All this death, all these remnants of lives ended too soon and too brutally.  I could feel all of them behind me, around me, above me; I could hear the ghostly echo of their voices crying out for someone, anyone, Mommy, Daddy, please somebody come help me.

From their jars the remains of these forever-lost children whispered:  How can you be a part of this?

I think there are places in this world, ruined places, dark places, places where human apathy toward human perversity runs rampant, and these places become a cancer unique to any known disease; spreading, chewing apart anyone who comes into contact with them, forever infecting anyone who even knows they exist; places that, for whatever reasons, have gone unchecked and unnoticed and have become, through the horrors committed there, living, twisted, evil beings unto themselves.

Places can be as evil as any human being.

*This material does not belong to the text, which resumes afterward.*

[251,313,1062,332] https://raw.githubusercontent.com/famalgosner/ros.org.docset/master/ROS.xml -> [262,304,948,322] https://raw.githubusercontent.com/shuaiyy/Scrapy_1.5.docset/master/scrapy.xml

And I knew such a place lay on the other side of the door I now faced.

I am a good and decent man, I thought.

The image of Grendel's grisly rose flashed across my mind's eye.

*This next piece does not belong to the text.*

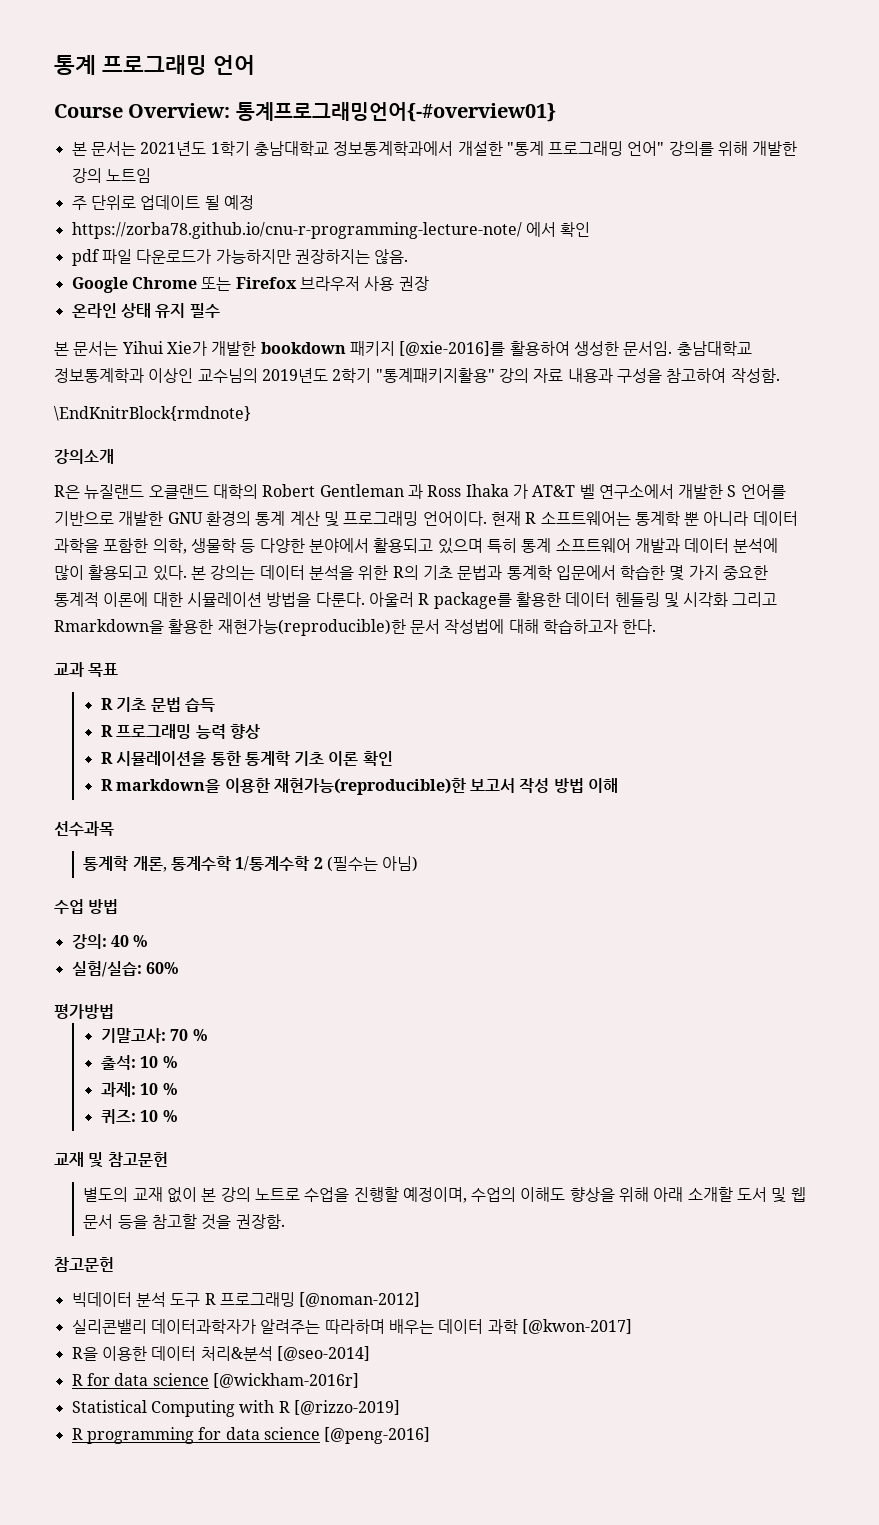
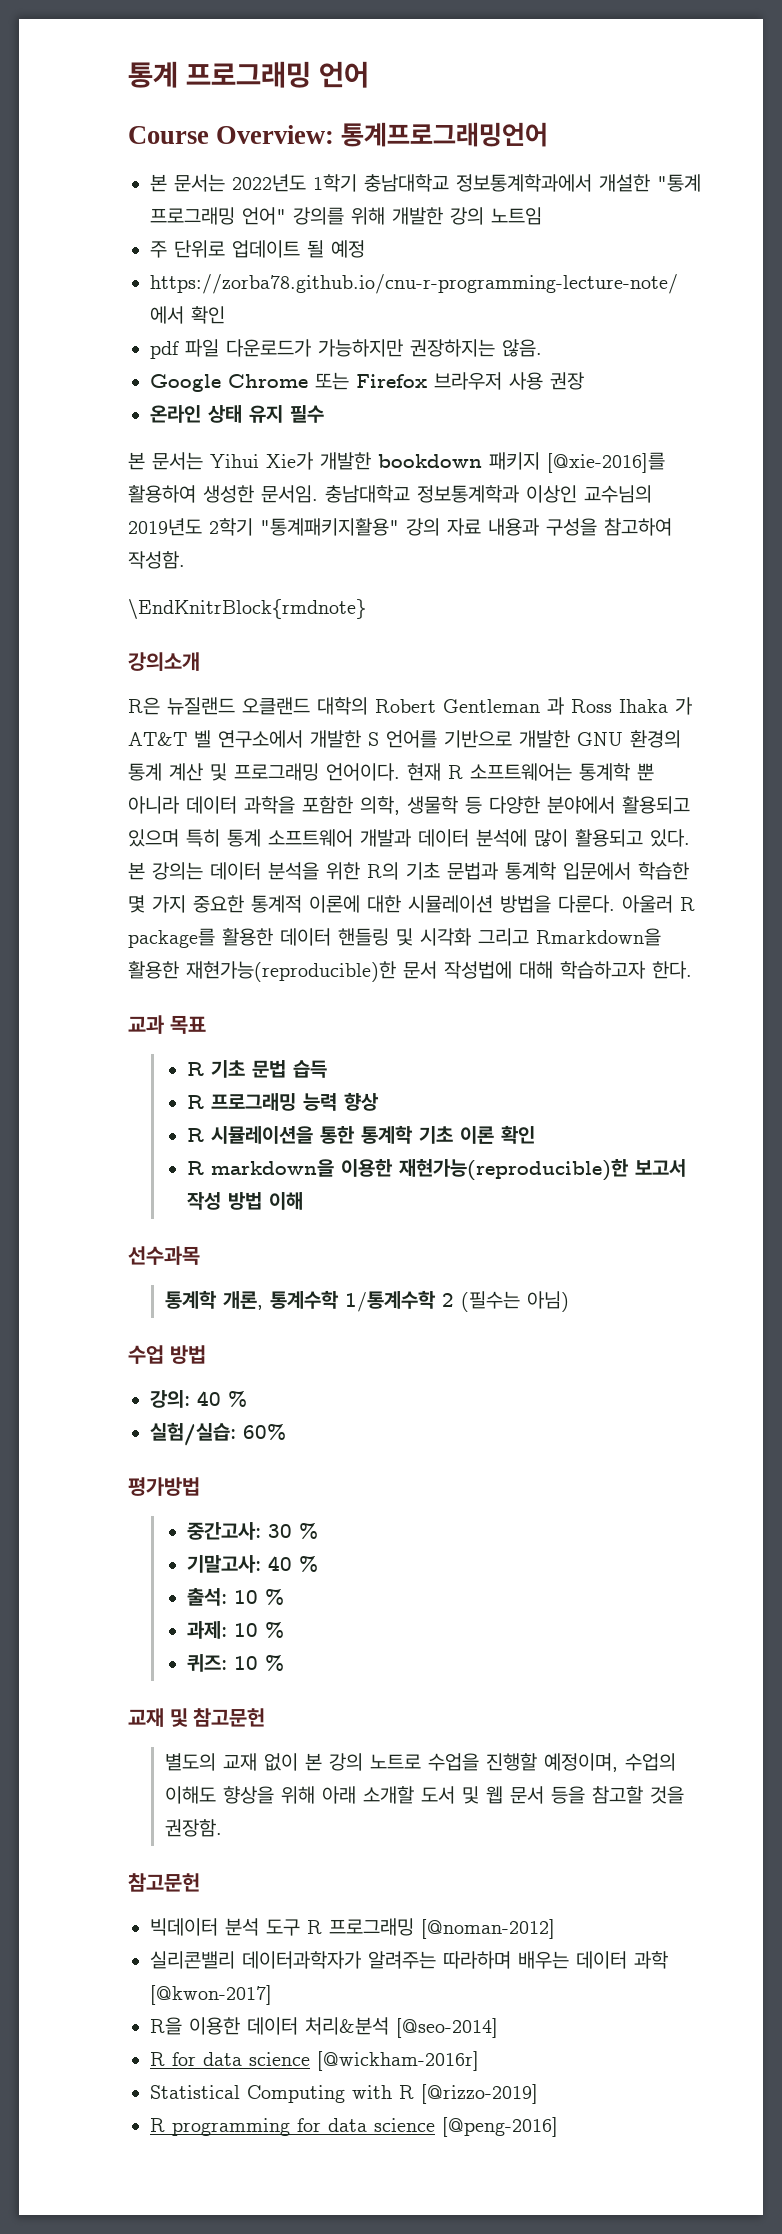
[235,102,556,122] [71,141,207,156] 통계프로그래밍언어{-#overview01} // 본 문서는 2021년도 -> [341,122,549,147] [150,174,306,192] 통계프로그래밍언어 // 본 문서는 2022년도
[614,592,660,607] 헨들링 -> [338,928,389,946] 핸들링
(114, 1011) none -> [186,1522,318,1540] // 중간고사: 30 %
[170,1029,189,1041] 70 -> [267,1556,292,1571] 40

I am a good and decent man.

The door was the same kind you see most restaurants use for their meat lockers; there was even a temperature-control panel in the wall beside it.  Right now it was an even thirty-two degrees inside.  The door was thick and heavy; if Christopher was in there, he wouldn't have been able to hear me.

I grabbed the handle and yanked it back, opening the door.

Cold mist rolled out, covering my hands, my legs, my torso, snaking up to my face.

"Christopher?" I said, my breath foggy before my eyes.  I blinked against the battling temperatures of the stairway and sub-basement, then stepped inside, waving the mist away.

He was lying on the autopsy table, naked, a rubber tube around his arm and an emptied syringe hanging from his arm.

I think I might have screamed as I ran toward him but I can't be sure.  I do remember that I grabbed him and pulled him upright, slapping his face and shaking him but he'd been dead for at least a day; his back was discolored from the blood that had settled there.  He'd gone to great lengths to make sure his makeup looked smooth and natural—he'd even added a few wrinkles near his eyes like Rebecca had done.